Team Guppy

One of the many things that describes my HOPEISM in our "Life with Autism" journey...

"Strength and courage aren't always measured in medals and victories. They are measured in the struggles they overcome. The strongest people aren't always the people who win, they are the people who don't give up when they lose."

NDCQ

Never Quit

HOOYAH!

Wednesday, July 23, 2014

The Transformation...

 
 
 
 
 
 

Transformed by HOPEISM...


Our house is my sanctuary...  I do not have the opportunity to get out and meet with friends much, so I have a conversation in my Facebook private messages titled, "Coffee with Friends," and when a silly or serious thought comes to mind or I just need some "human interaction" I "talk" to them and it is truly like going out to have coffee with friends...  

With our home being my sanctuary, my garden is where HOPEISM blooms for me...  Whenever I'm bummed about autism, about seizures, about anything, I can always go out in my garden and find HOPEISM somewhere, in something.  In finding a new color Dragonfly, finally getting a picture of a butterfly after chasing it around, or in a new vegetable bloom.  Despite the few things that disappoint me in my garden, like the invasion of the stink-bug and the things that didn't do so well, there are still more things that did well than didn't.  Sometimes the HOPEISM is bold and bright in a new flower bloom, and other times I have to search for it in finding baby frogs.  Watching the new crew of baby lizards brings a smile to my face and remembering how my garden was bare in January and more than abundant in June - all of these things give me HOPEISM and renews my faith.

And my faith needed renewal this morning. 

Brandon was up with myoclonic seizures early, early, early.  He can have hundreds of tiny myoclonic twitches, but seldom does he have the big myoclonic jerks as if struck by lightening.  This morning was one of those times.  He cries out and all I can do is run in there and lay beside him until the cramp goes away.  It was no surprise that a Grand Mal would eventually follow.  And it did...  After he was resting from it, I went downstairs to walk through my garden for a few moments.  Ever anxious to see what would bring me the HOPEISM I desperately cling to each day.  So tired of seizures.  So tired of autism.  So tired of waiting for prayers in both of those things to be answered!

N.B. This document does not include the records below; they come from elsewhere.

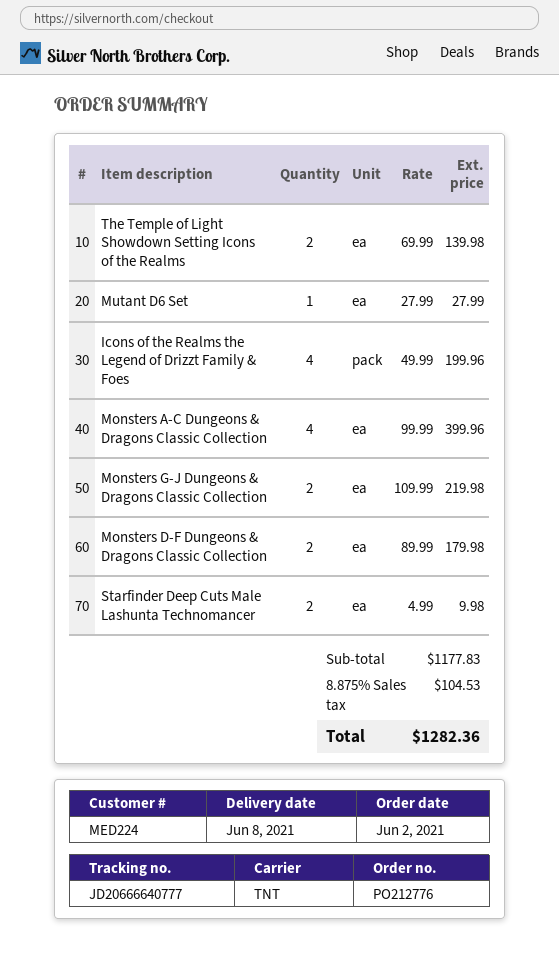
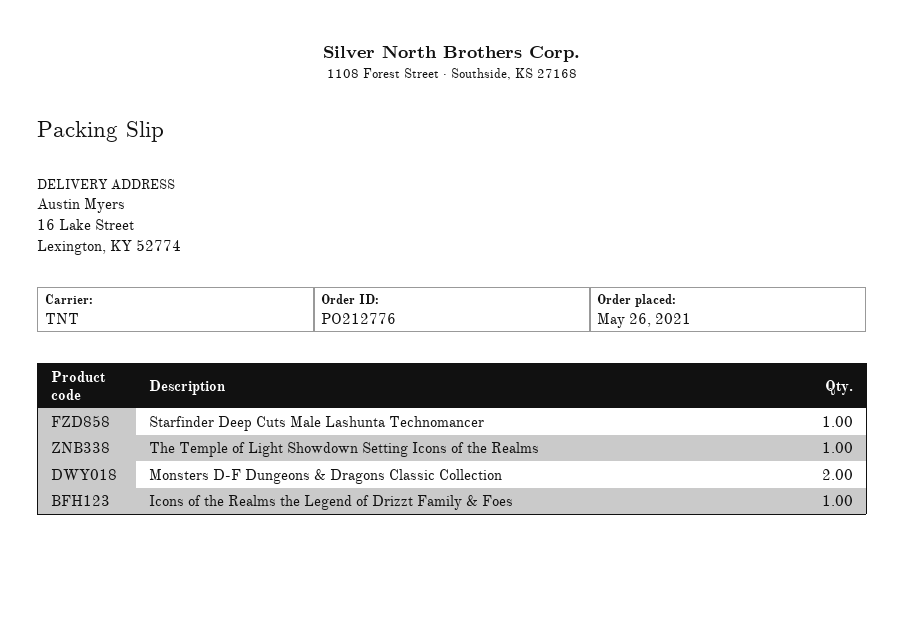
order date: 2021-06-02 -> 2021-05-26
The Temple of Light Showdown Setting Icons of the Realms: 2 -> 1
Mutant D6 Set: 1 -> none
Icons of the Realms the Legend of Drizzt Family & Foes: 4 -> 1
Monsters A-C Dungeons & Dragons Classic Collection: 4 -> none
Monsters G-J Dungeons & Dragons Classic Collection: 2 -> none
Starfinder Deep Cuts Male Lashunta Technomancer: 2 -> 1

Before I even got downstairs, I saw it from the stair landing.  The green chrysalis had turned translucent.  I gasped and ran down the rest of the stairs to grab my camera saying a "Hail Mary" that I wouldn't miss seeing the butterfly before it flew away...  With camera in hand I got outside in the Log Cabin just in time to see that butterfly out of its chrysalis stretching its wings.  I had just enough time to snap one picture before he flew away.  I didn't even have time to focus the lens, I just pointed and clicked and hoped the picture would be clear!

Such timing. 

I was crushed by the seizure this morning, and would have been crushed even more if I had to deal with that all day while knowing I missed seeing the butterfly...

I could do nothing but stand there beside the empty chrysalis and think of the empty tomb.  I was so excited by the miracle of seeing that butterfly fly away from the chrysalis, I can't even imagine what it must have been like to have seen the empty tomb and the promise of eternal life it symbolized.

HOPEISM may not always heal in the way I pray for it to -- or when I want it to -- but as I experienced this morning, God's timing is always, always, always perfect and I am always, always, always transformed by simply having faith in the HOPEISM of Him.